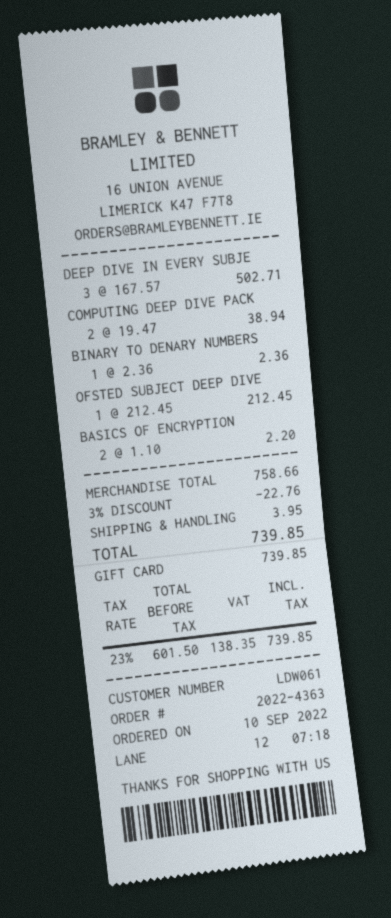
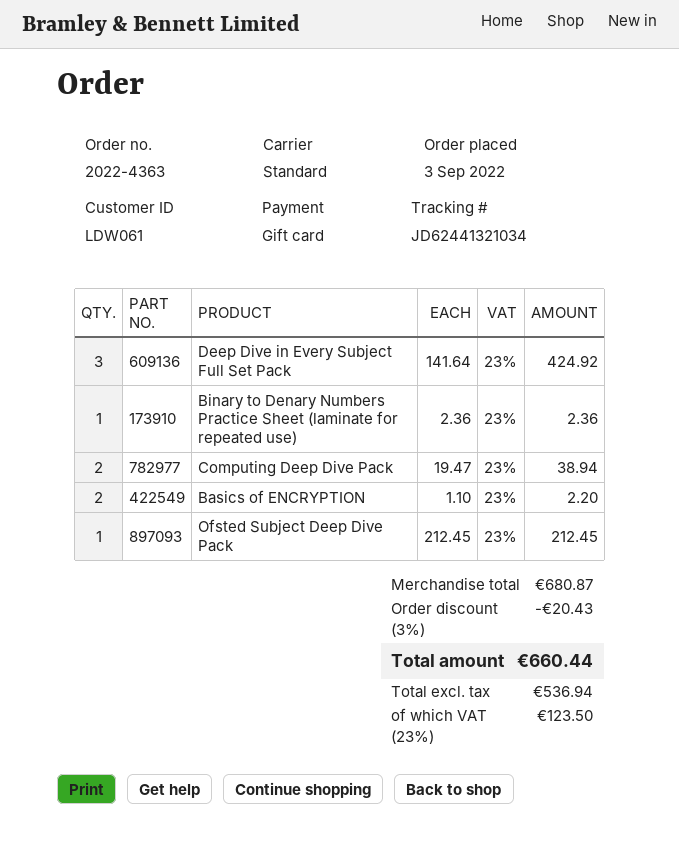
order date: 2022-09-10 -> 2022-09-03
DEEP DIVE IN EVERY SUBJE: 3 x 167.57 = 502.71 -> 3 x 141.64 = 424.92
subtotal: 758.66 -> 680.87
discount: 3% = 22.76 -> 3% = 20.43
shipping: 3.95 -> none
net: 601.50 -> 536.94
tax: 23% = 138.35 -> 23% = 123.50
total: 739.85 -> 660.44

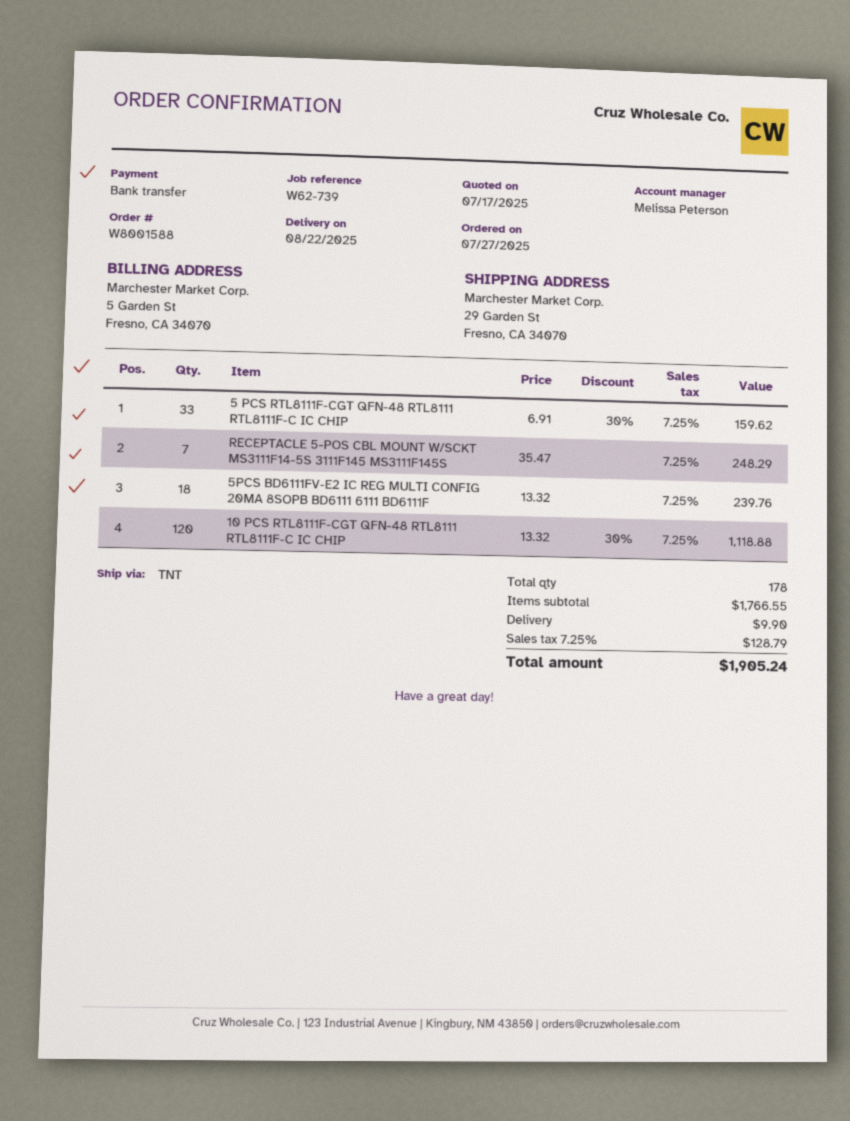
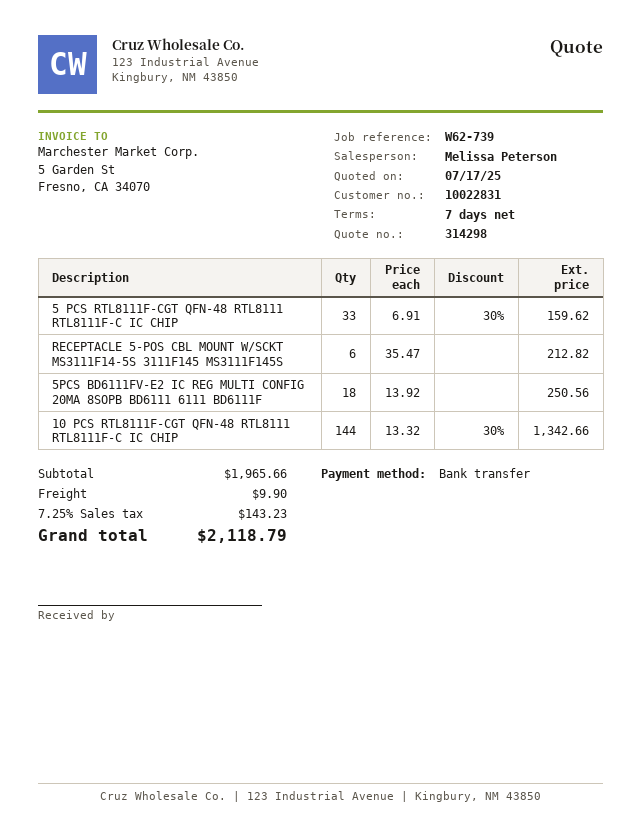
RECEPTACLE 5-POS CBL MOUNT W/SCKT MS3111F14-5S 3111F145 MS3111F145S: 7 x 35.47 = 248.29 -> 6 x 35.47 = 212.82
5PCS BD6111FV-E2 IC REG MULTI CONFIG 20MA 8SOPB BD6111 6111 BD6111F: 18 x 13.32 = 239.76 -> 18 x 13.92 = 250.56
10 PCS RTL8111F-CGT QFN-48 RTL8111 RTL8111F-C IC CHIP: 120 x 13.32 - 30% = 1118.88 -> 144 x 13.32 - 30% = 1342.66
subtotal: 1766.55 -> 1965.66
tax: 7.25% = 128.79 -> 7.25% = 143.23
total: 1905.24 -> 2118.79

+---+

ASSIGNMENT: Everything in the listing should be repeated exactly except the pictures.

ANSWER FOR THE TASK:
order date: 2022-09-10 -> 2022-09-03
DEEP DIVE IN EVERY SUBJE: 3 x 167.57 = 502.71 -> 3 x 141.64 = 424.92
subtotal: 758.66 -> 680.87
discount: 3% = 22.76 -> 3% = 20.43
shipping: 3.95 -> none
net: 601.50 -> 536.94
tax: 23% = 138.35 -> 23% = 123.50
total: 739.85 -> 660.44

RECEPTACLE 5-POS CBL MOUNT W/SCKT MS3111F14-5S 3111F145 MS3111F145S: 7 x 35.47 = 248.29 -> 6 x 35.47 = 212.82
5PCS BD6111FV-E2 IC REG MULTI CONFIG 20MA 8SOPB BD6111 6111 BD6111F: 18 x 13.32 = 239.76 -> 18 x 13.92 = 250.56
10 PCS RTL8111F-CGT QFN-48 RTL8111 RTL8111F-C IC CHIP: 120 x 13.32 - 30% = 1118.88 -> 144 x 13.32 - 30% = 1342.66
subtotal: 1766.55 -> 1965.66
tax: 7.25% = 128.79 -> 7.25% = 143.23
total: 1905.24 -> 2118.79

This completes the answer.